Kaggle — Personality Prediction (Rank 21)
ML competition predicting introvert vs extrovert from 8 behavioural features — ranked 21st out of 4,329 teams (top 0.5%) with 97.27% accuracy.
Rank 21
out of 4,329 Teams
Top 0.5%
Global Percentile
97.27%
CV Accuracy
8
Behavioural Features
The Problem
Kaggle Playground Series S5E7 challenge: predict personality type (Introvert/Extrovert) from anonymised behavioural survey features. The key challenges are handling missing values, extracting maximum signal from only 8 features, and avoiding leaderboard overfitting on a dataset with near-perfect class separability.
The Solution
Merged two external personality datasets with the competition training data to expand training signal. Applied median imputation for numeric features (Time_spent_Alone, Social_event_attendance, Going_outside, Friends_circle_size, Post_frequency) and most-frequent imputation for categoricals (Stage_fear, Drained_after_socializing). Used OneHotEncoding and trained a GradientBoostingClassifier (sklearn) achieving 97.27% cross-validation accuracy.
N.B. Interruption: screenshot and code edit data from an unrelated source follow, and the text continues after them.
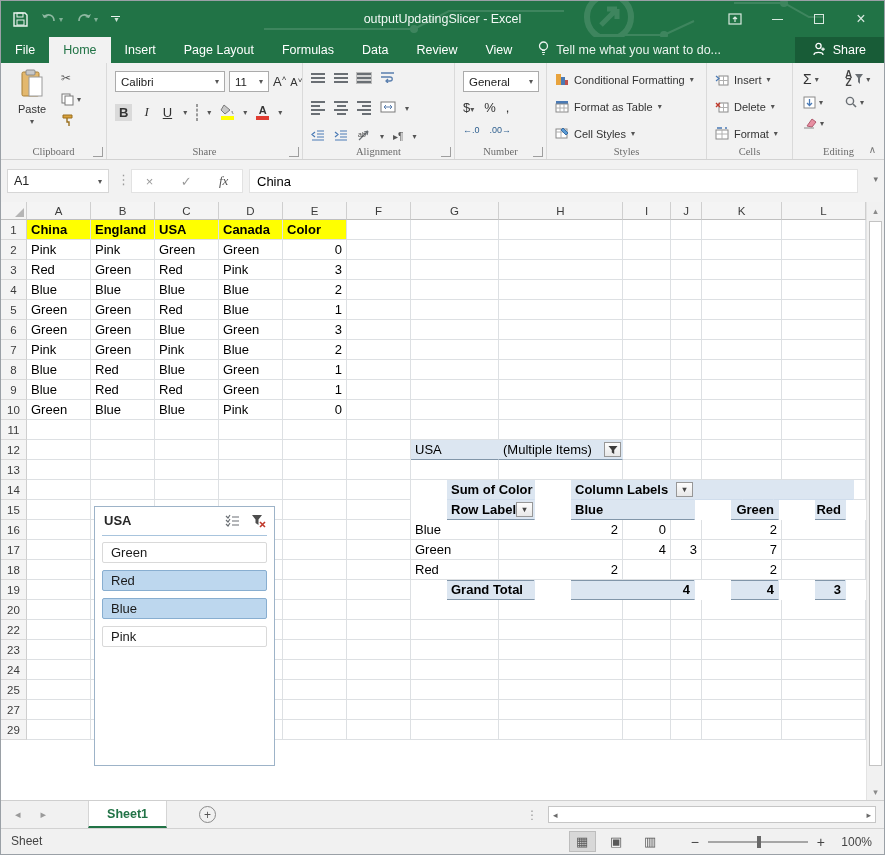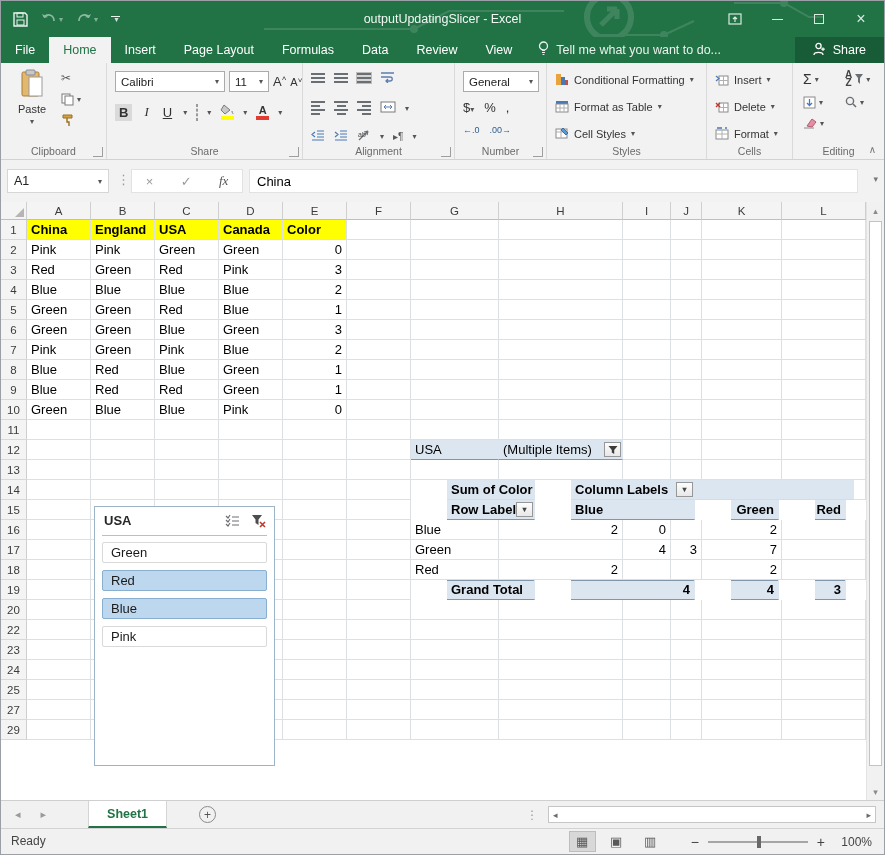--- a/index.html
+++ b/index.html
@@ -22,21 +22,21 @@
   
   .menubar { position:absolute; top:36px; left:0; right:0; height:26px; background:#217346; display:flex; align-items:stretch; color:#fff; font-size:12.5px; }
   .mtab { padding:0 14px; display:flex; align-items:center; cursor:default; }
   .mtab.active { background:#f2f2f2; color:#217346; }
   .tellme { display:flex; align-items:center; gap:7px; padding:0 12px; color:#eaf3ee; }
   .share { position:absolute; right:0; top:0; bottom:0; background:#185c37; display:flex; align-items:center; padding:0 18px; gap:7px; color:#fff; }
 
   
   .ribbon { position:absolute; top:62px; left:0; right:0; height:97px; background:#f2f2f2; border-bottom:1px solid #d2d2d2; font-size:11px; color:#444; }
   .rgroup { position:absolute; top:0; bottom:0; border-right:1px solid #dadada; }
-  .glabel { position:absolute; bottom:2px; left:0; right:0; text-align:center; color:#6b6b6b; font-size:10.5px; }
+  .glabel { position:absolute; bottom:2px; left:0; right:0; text-align:center; color:#6b6b6b; font-size:10.5px;font-family:Liberation Serif, serif; }
   .launcher { position:absolute; bottom:2px; right:3px; width:10px; height:10px; border-right:1.5px solid #8a8a8a; border-bottom:1.5px solid #8a8a8a; opacity:.8; }
   .g-clip { left:0; width:106px; }
   .paste-big { position:absolute; left:8px; top:6px; width:46px; height:72px; display:flex; flex-direction:column; align-items:center; gap:2px; }
   .paste-big .lbl { font-size:11px; color:#333; }
   .clip-mini { position:absolute; left:60px; top:8px; display:flex; flex-direction:column; gap:8px; }
   .mini-btn { display:flex; align-items:center; gap:3px; color:#555; }
   .g-font { left:106px; width:196px; }
   .combo { background:#fff; border:1px solid #ababab; height:21px; display:flex; align-items:center; padding:8px 5px; font-size:11.5px; color:#222; }
   .combo .sp { flex:1; }
   .caret { font-size:8px; color:#555; }
@@ -1113,21 +1113,21 @@
         <span>+</span>
       </div>
     <span class="hdots">⋮</span>
     <div class="hscroll">
       <span>◂</span>
       <span>▸</span>
     </div>
   </div>
 
   <div class="statusbar">
-    <span class="ready">Ready</span>
+    <span class="ready">Sheet</span>
     <div class="sb-right">
       <span class="vbtn active">▦</span>
       <span class="vbtn">▣</span>
       <span class="vbtn">▥</span>
       <span class="zoomgap"></span>
       <span style="font-size:14px;">−</span>
       <span class="ztrack">
           <span class="zhandle"></span>
         </span>
       <span style="font-size:14px;">+</span>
The external dataset merge — matching on all 7 feature columns — was the key technique that unlocked near-perfect accuracy.
Results & Metrics
- Ranked 21st globally out of 4,329 competing teams — top 0.5% worldwide
- 97.27% cross-validation accuracy on the training set
- Key technique: merged 2 external personality datasets matched on all 7 behavioural features
- 8 features used: Time_spent_Alone, Stage_fear, Social_event_attendance, Going_outside, Drained_after_socializing, Friends_circle_size, Post_frequency
- One of 10+ Kaggle competitions completed by Kumar Katariya